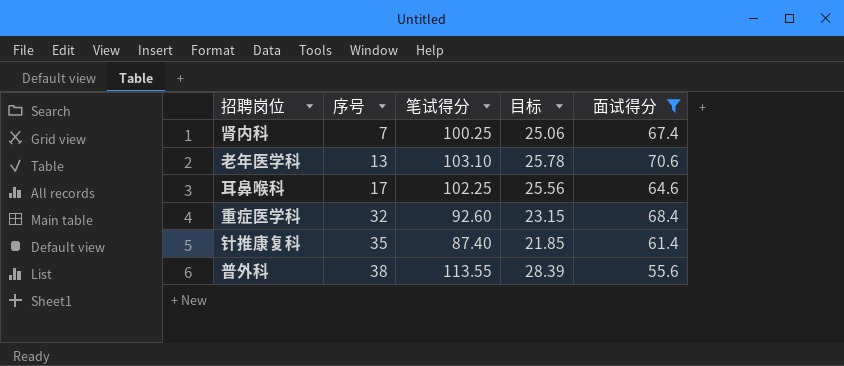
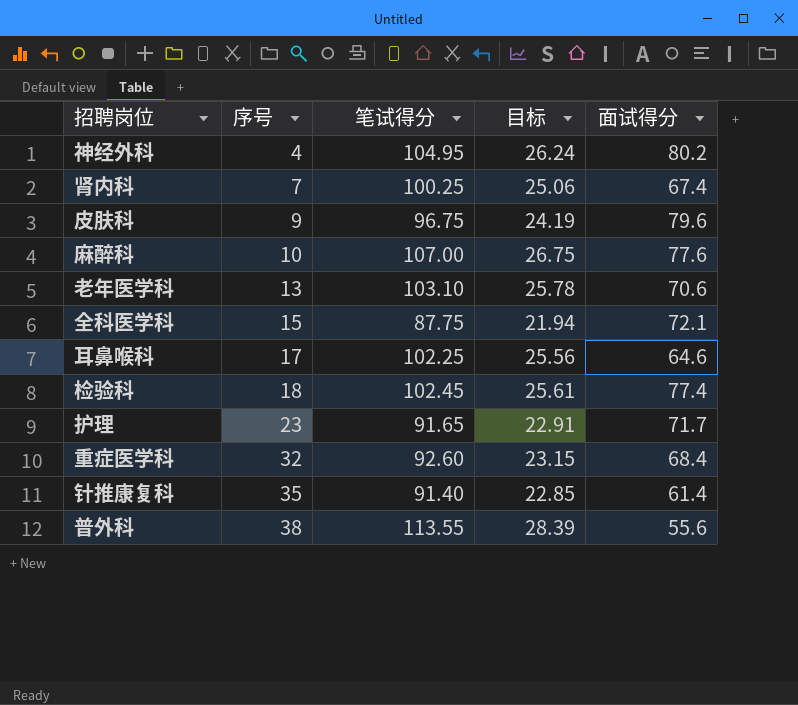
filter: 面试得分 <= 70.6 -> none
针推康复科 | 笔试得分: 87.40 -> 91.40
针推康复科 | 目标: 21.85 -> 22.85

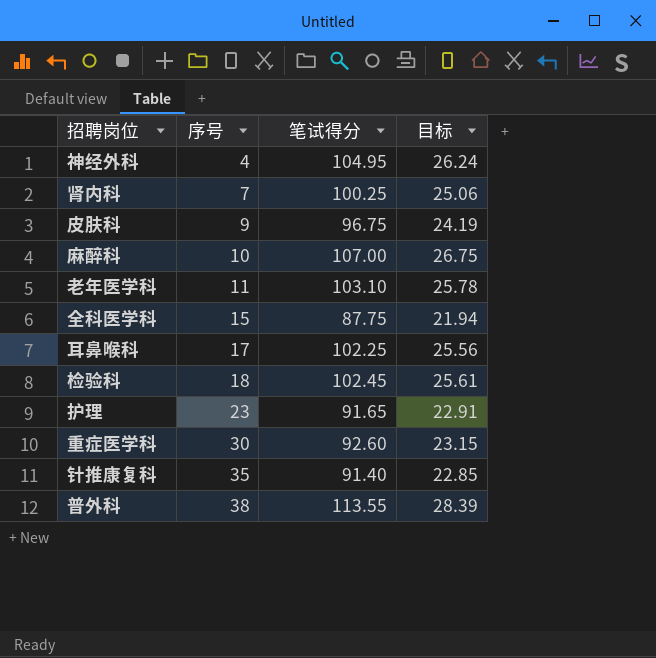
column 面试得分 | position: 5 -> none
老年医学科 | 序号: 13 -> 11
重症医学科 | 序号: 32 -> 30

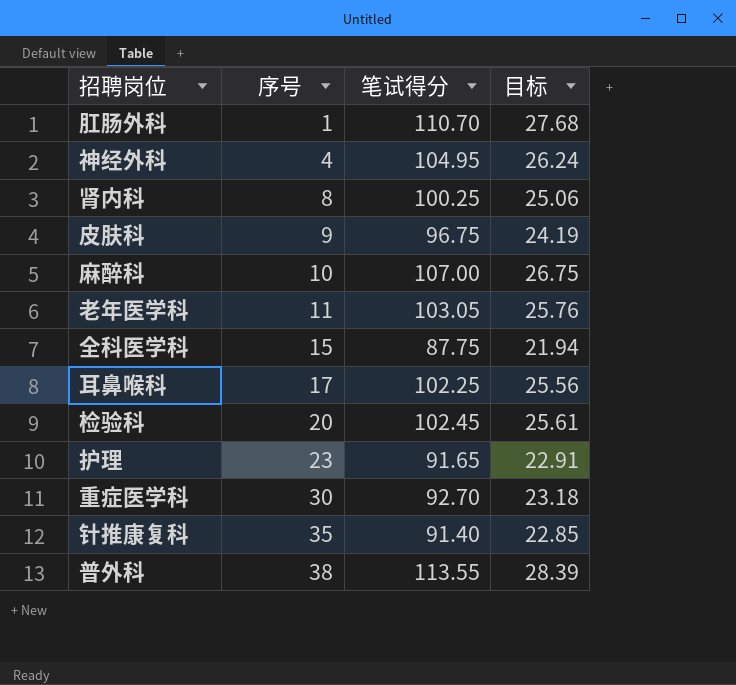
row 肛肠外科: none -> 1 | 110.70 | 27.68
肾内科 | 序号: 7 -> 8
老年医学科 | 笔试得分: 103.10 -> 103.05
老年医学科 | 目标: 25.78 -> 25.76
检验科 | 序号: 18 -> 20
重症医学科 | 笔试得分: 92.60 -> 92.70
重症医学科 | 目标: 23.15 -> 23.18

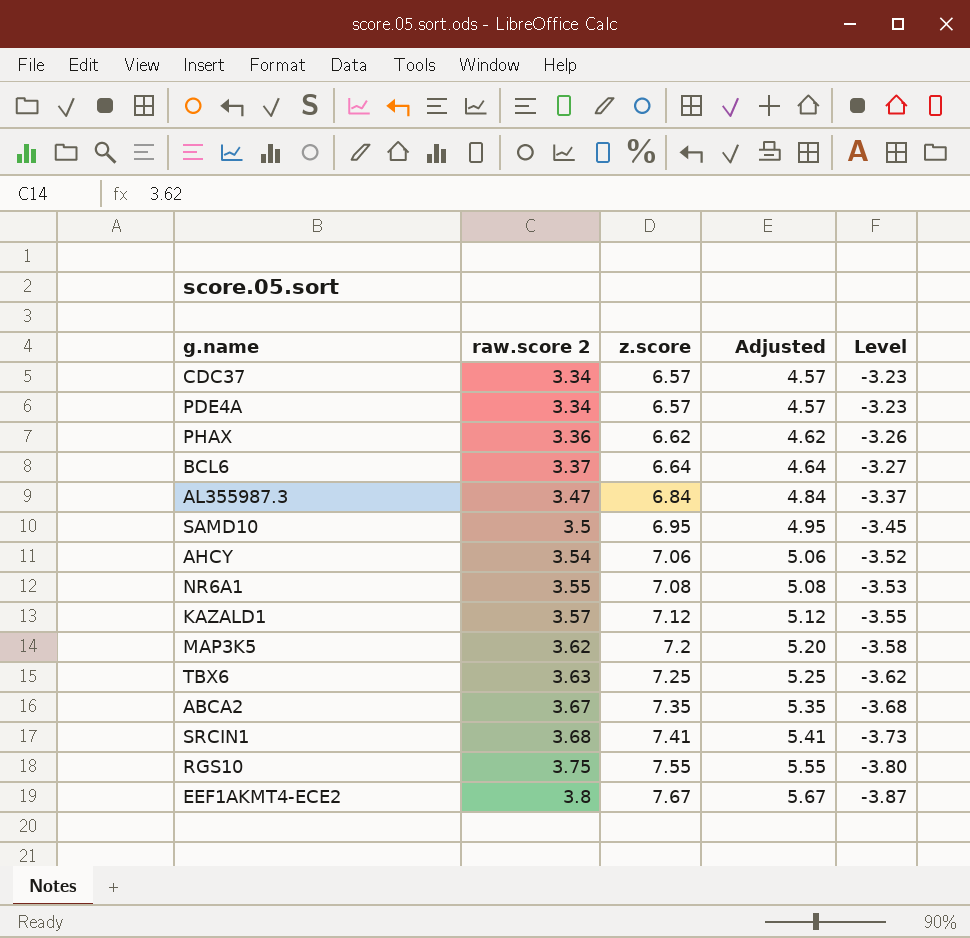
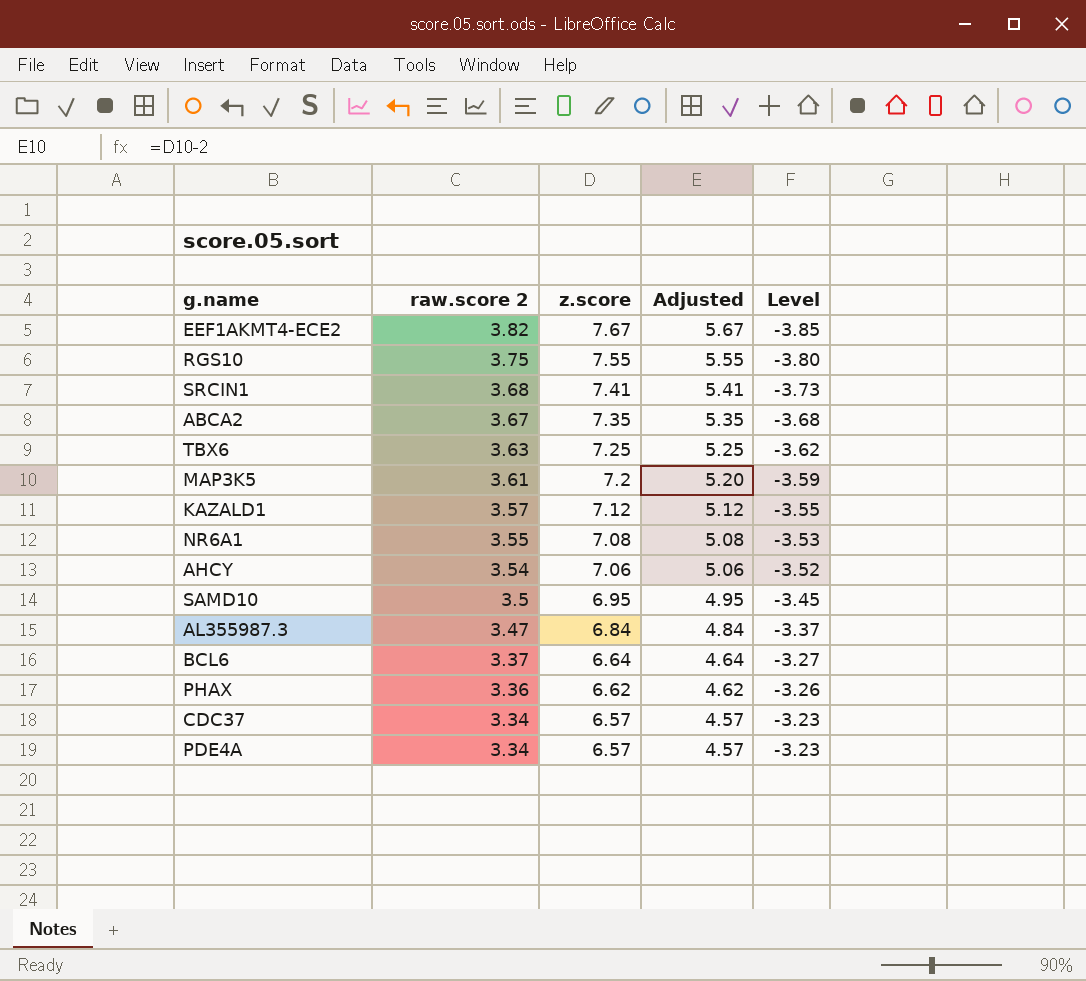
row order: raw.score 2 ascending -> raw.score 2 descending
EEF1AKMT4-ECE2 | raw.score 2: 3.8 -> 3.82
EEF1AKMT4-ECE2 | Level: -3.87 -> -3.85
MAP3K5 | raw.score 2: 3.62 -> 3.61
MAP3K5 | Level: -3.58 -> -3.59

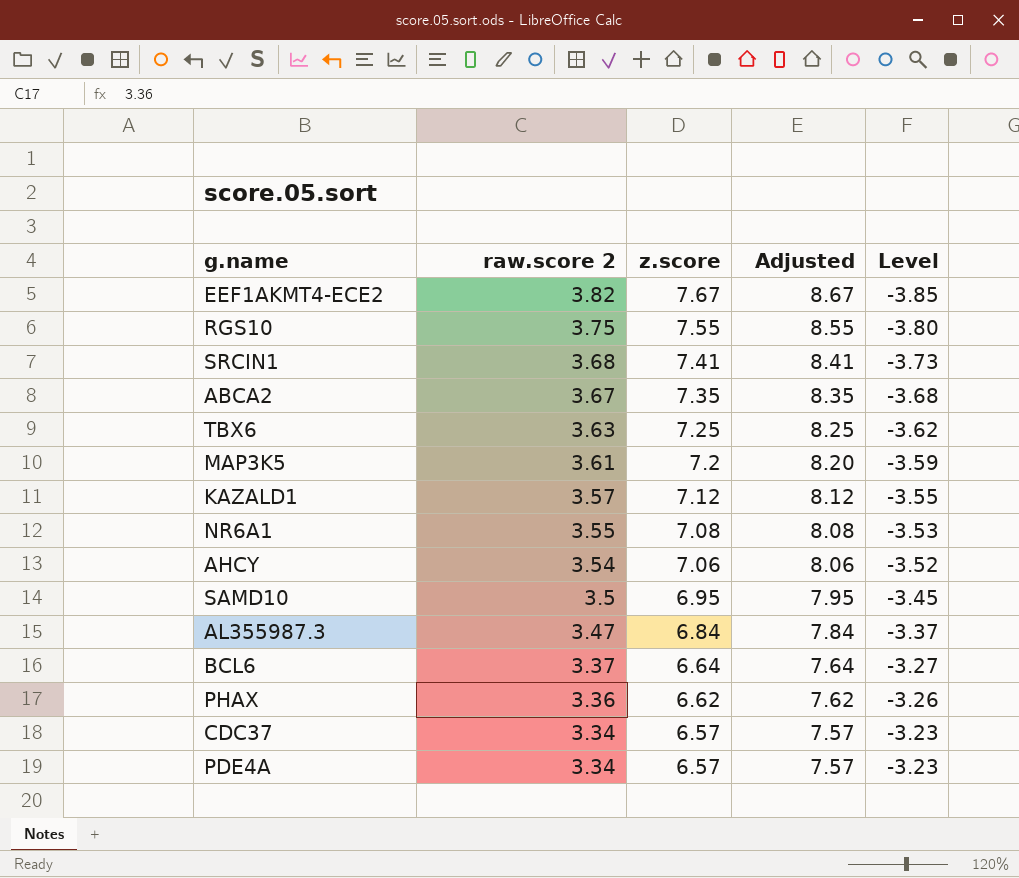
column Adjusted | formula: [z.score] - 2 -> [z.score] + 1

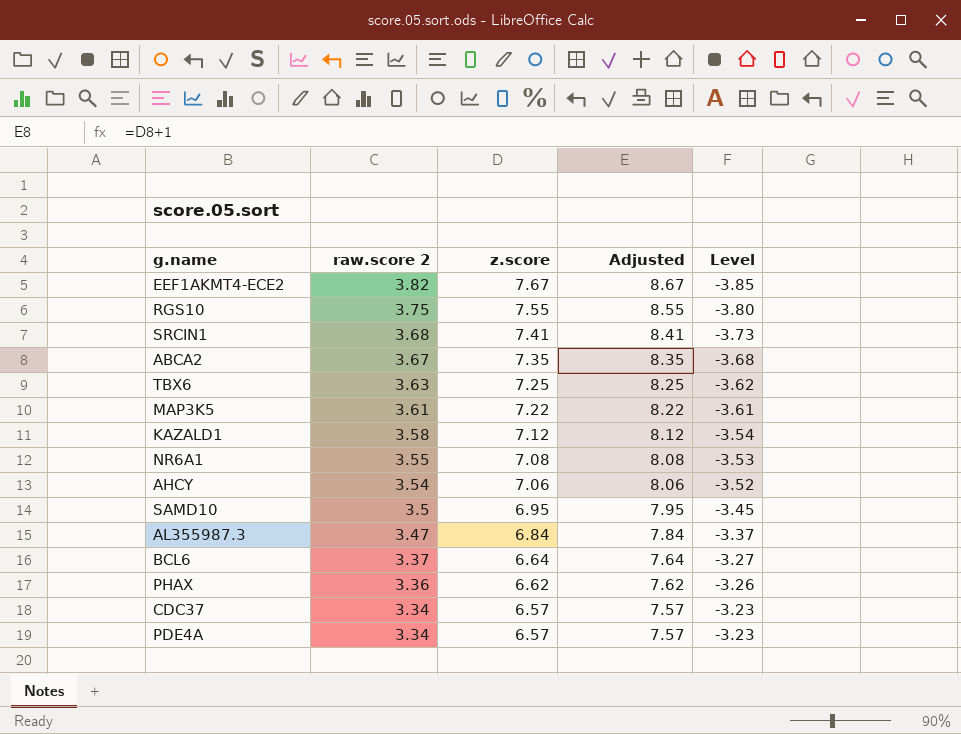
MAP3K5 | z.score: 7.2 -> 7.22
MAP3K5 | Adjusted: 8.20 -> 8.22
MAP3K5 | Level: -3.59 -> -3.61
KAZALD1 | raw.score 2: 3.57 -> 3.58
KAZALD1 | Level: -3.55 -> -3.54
***
**EXERCISE DIRECTIONS:** Both the line containing "针推康复科 | 笔试得分: 87.40 -> 91.40" and the last line of the records above belong in the exact copy, along with every line between them; pictures do not.

**EXPECTED OUTPUT:**
针推康复科 | 笔试得分: 87.40 -> 91.40
针推康复科 | 目标: 21.85 -> 22.85

column 面试得分 | position: 5 -> none
老年医学科 | 序号: 13 -> 11
重症医学科 | 序号: 32 -> 30

row 肛肠外科: none -> 1 | 110.70 | 27.68
肾内科 | 序号: 7 -> 8
老年医学科 | 笔试得分: 103.10 -> 103.05
老年医学科 | 目标: 25.78 -> 25.76
检验科 | 序号: 18 -> 20
重症医学科 | 笔试得分: 92.60 -> 92.70
重症医学科 | 目标: 23.15 -> 23.18

row order: raw.score 2 ascending -> raw.score 2 descending
EEF1AKMT4-ECE2 | raw.score 2: 3.8 -> 3.82
EEF1AKMT4-ECE2 | Level: -3.87 -> -3.85
MAP3K5 | raw.score 2: 3.62 -> 3.61
MAP3K5 | Level: -3.58 -> -3.59

column Adjusted | formula: [z.score] - 2 -> [z.score] + 1

MAP3K5 | z.score: 7.2 -> 7.22
MAP3K5 | Adjusted: 8.20 -> 8.22
MAP3K5 | Level: -3.59 -> -3.61
KAZALD1 | raw.score 2: 3.57 -> 3.58
KAZALD1 | Level: -3.55 -> -3.54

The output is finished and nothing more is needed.